## [Activity]
Copy out each line of the listing below where the string "Liberation" appears.

## [Records]

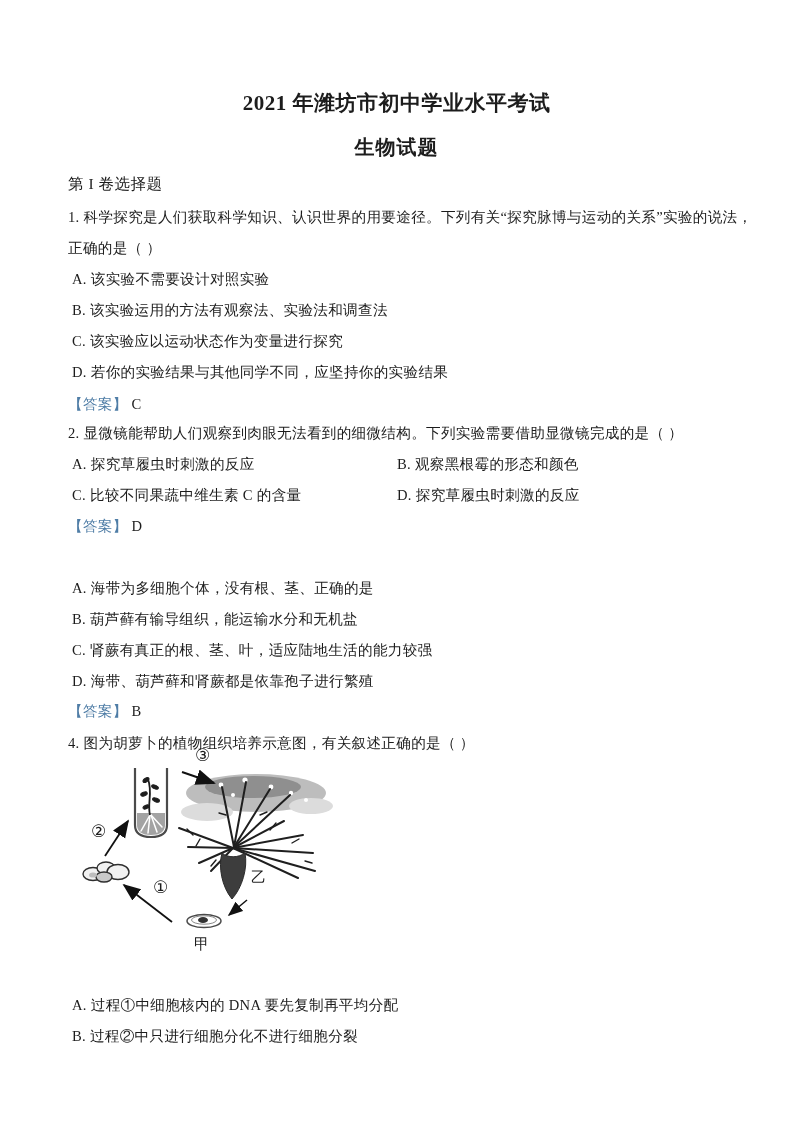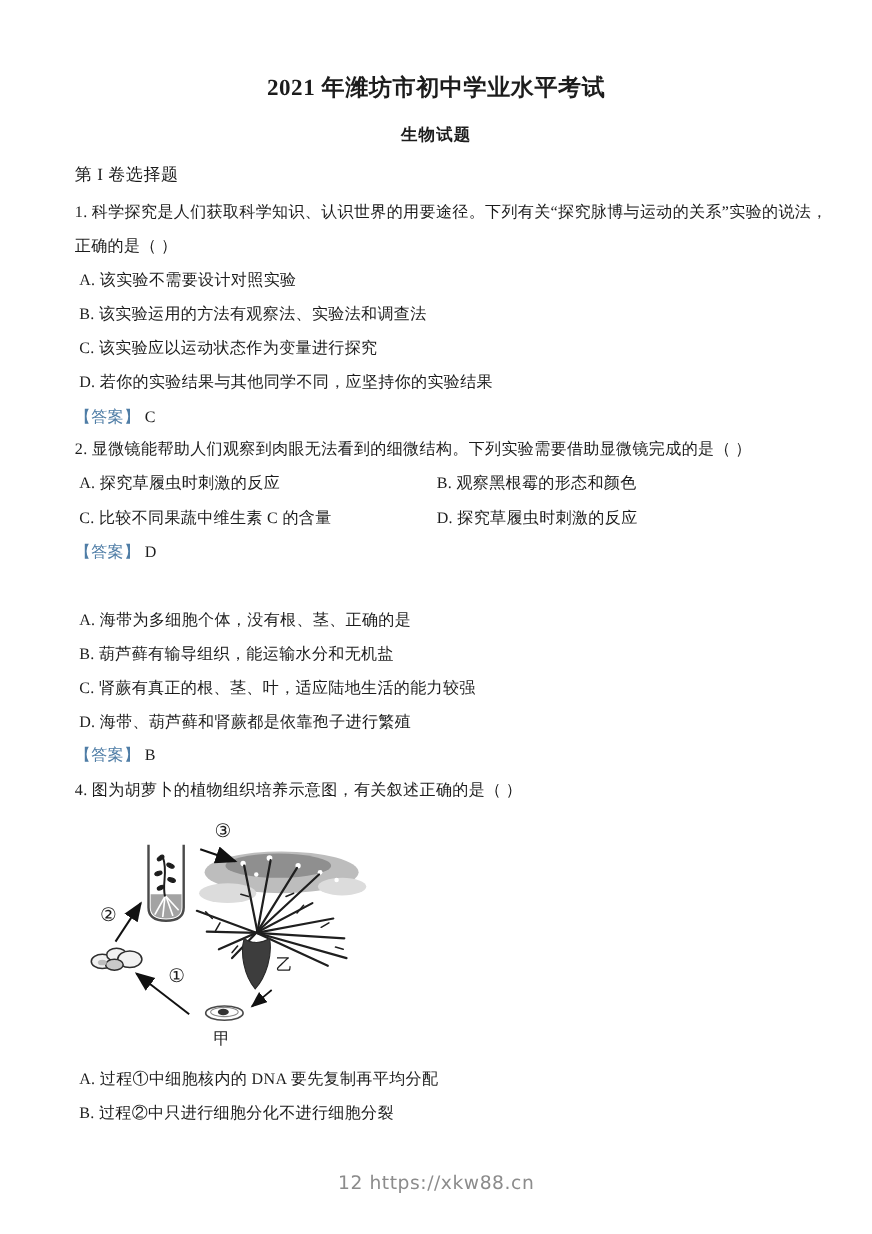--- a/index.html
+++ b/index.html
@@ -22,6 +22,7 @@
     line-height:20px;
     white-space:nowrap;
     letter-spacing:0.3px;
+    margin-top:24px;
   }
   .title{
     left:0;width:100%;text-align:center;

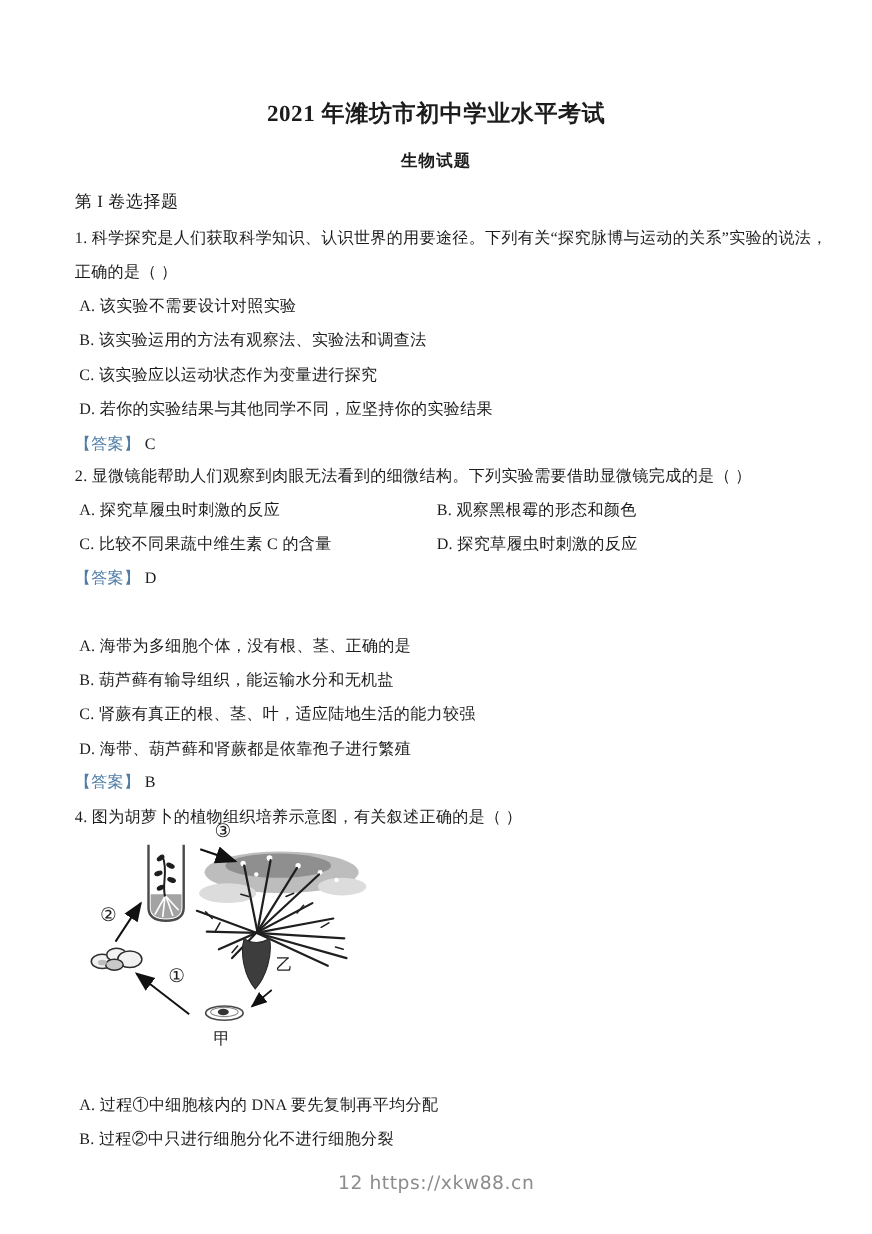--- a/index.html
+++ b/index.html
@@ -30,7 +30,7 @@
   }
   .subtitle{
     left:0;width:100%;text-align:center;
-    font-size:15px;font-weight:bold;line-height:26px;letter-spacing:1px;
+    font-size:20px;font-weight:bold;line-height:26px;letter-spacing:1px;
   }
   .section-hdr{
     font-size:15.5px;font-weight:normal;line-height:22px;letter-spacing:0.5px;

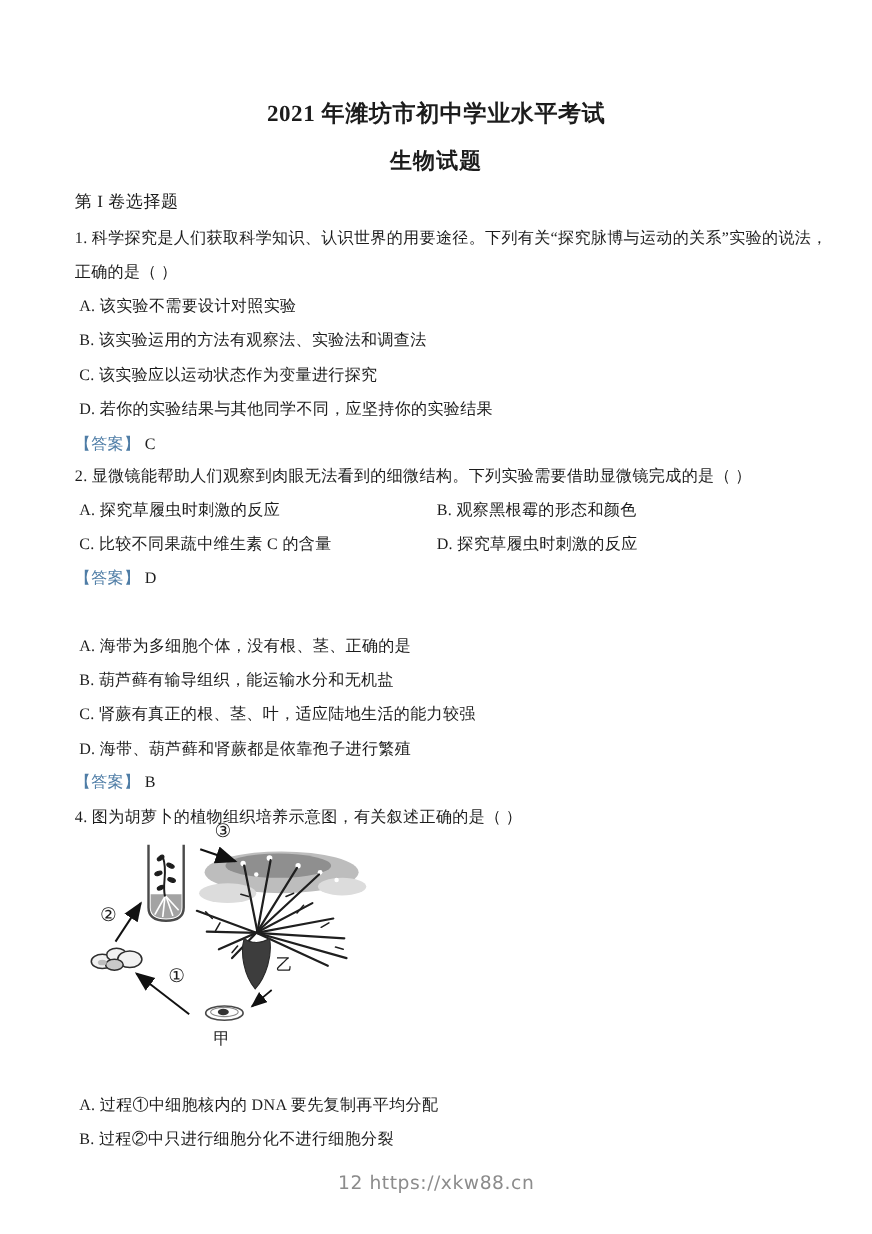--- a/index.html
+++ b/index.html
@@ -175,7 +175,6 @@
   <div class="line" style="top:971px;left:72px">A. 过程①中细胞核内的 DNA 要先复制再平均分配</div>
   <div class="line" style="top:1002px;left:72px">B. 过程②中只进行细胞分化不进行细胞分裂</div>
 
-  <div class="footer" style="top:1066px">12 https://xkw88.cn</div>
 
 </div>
--
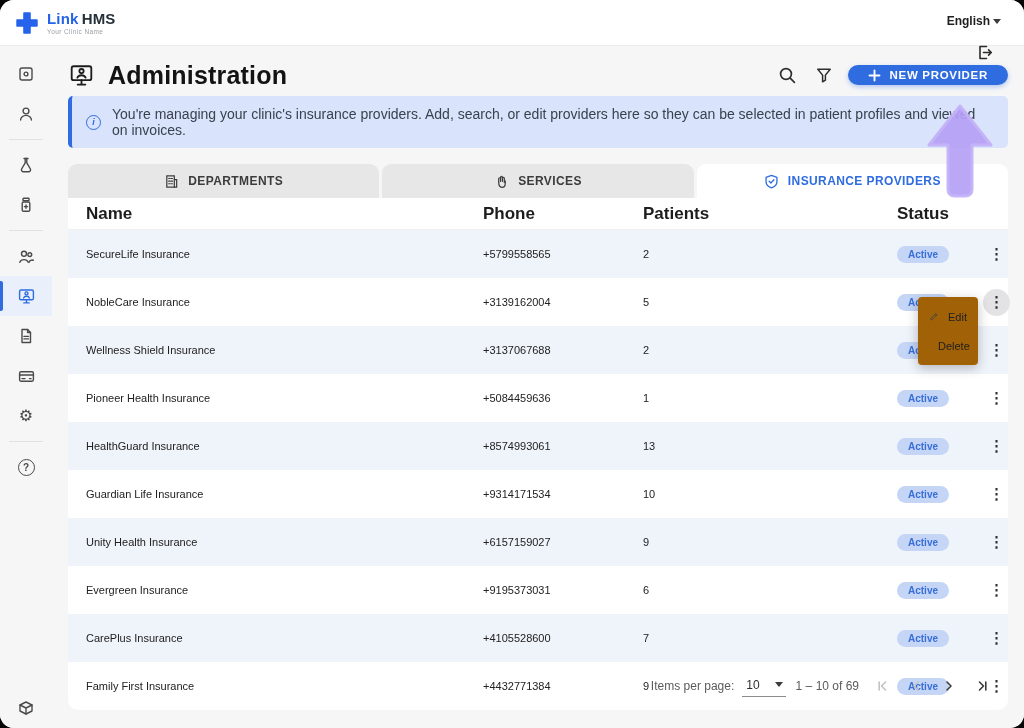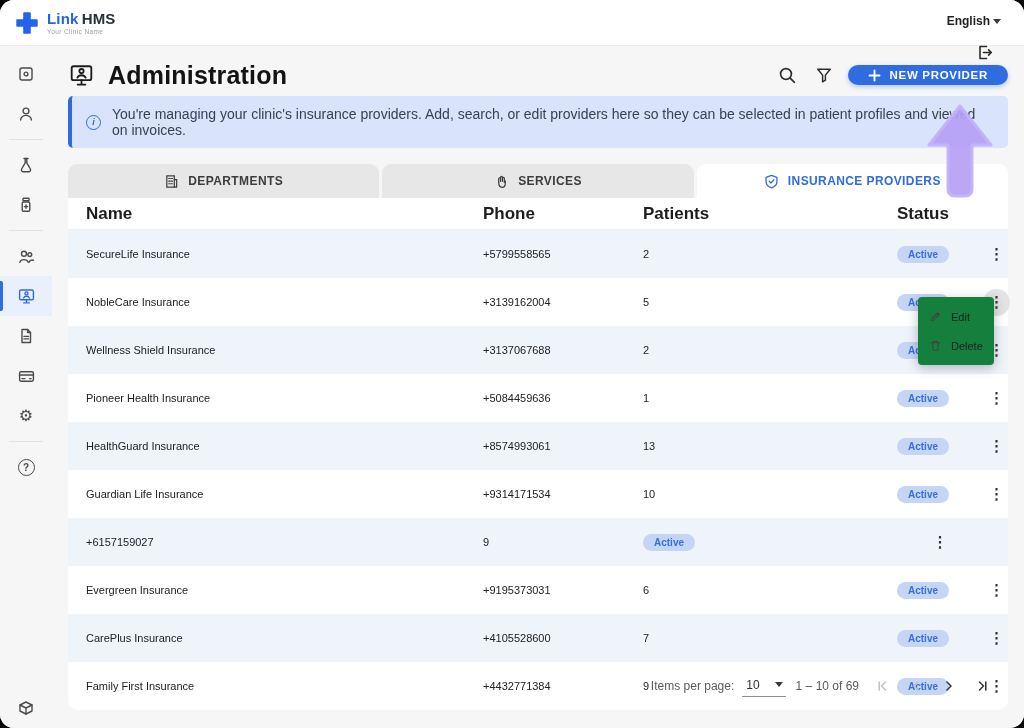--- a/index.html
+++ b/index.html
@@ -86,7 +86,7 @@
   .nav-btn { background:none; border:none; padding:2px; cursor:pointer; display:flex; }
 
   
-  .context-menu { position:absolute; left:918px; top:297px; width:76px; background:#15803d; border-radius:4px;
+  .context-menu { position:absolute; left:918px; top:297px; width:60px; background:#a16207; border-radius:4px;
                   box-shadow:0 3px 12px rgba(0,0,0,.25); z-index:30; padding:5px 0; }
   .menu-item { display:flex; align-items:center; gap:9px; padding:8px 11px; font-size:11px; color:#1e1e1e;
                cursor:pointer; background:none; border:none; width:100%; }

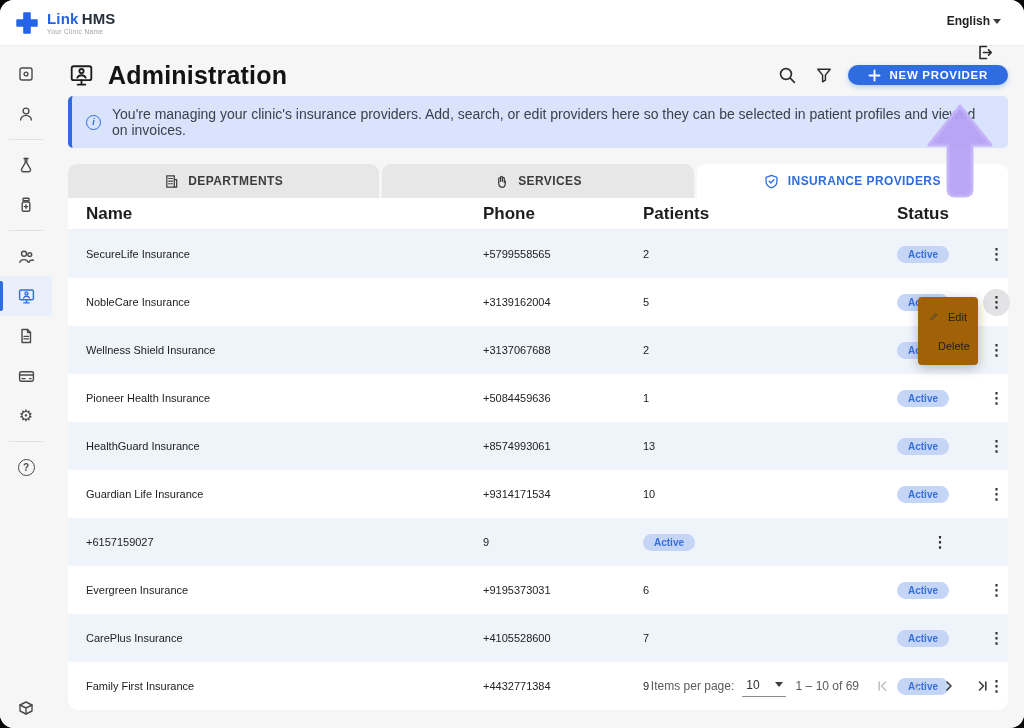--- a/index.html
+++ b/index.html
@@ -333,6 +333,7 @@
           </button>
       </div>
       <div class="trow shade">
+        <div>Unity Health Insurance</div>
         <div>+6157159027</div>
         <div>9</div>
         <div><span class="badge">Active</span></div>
--
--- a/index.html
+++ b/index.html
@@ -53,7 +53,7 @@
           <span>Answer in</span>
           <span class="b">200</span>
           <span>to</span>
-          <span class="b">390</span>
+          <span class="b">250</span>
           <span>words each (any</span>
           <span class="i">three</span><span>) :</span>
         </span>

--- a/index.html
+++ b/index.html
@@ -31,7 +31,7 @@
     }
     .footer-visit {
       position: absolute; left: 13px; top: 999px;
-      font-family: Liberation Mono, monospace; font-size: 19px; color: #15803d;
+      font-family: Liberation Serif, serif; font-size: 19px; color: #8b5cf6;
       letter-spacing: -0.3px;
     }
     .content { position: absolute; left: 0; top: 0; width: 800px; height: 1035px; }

## [Solution to the problem]
-      font-family: Liberation Mono, monospace; font-size: 19px; color: #15803d;
+      font-family: Liberation Serif, serif; font-size: 19px; color: #8b5cf6;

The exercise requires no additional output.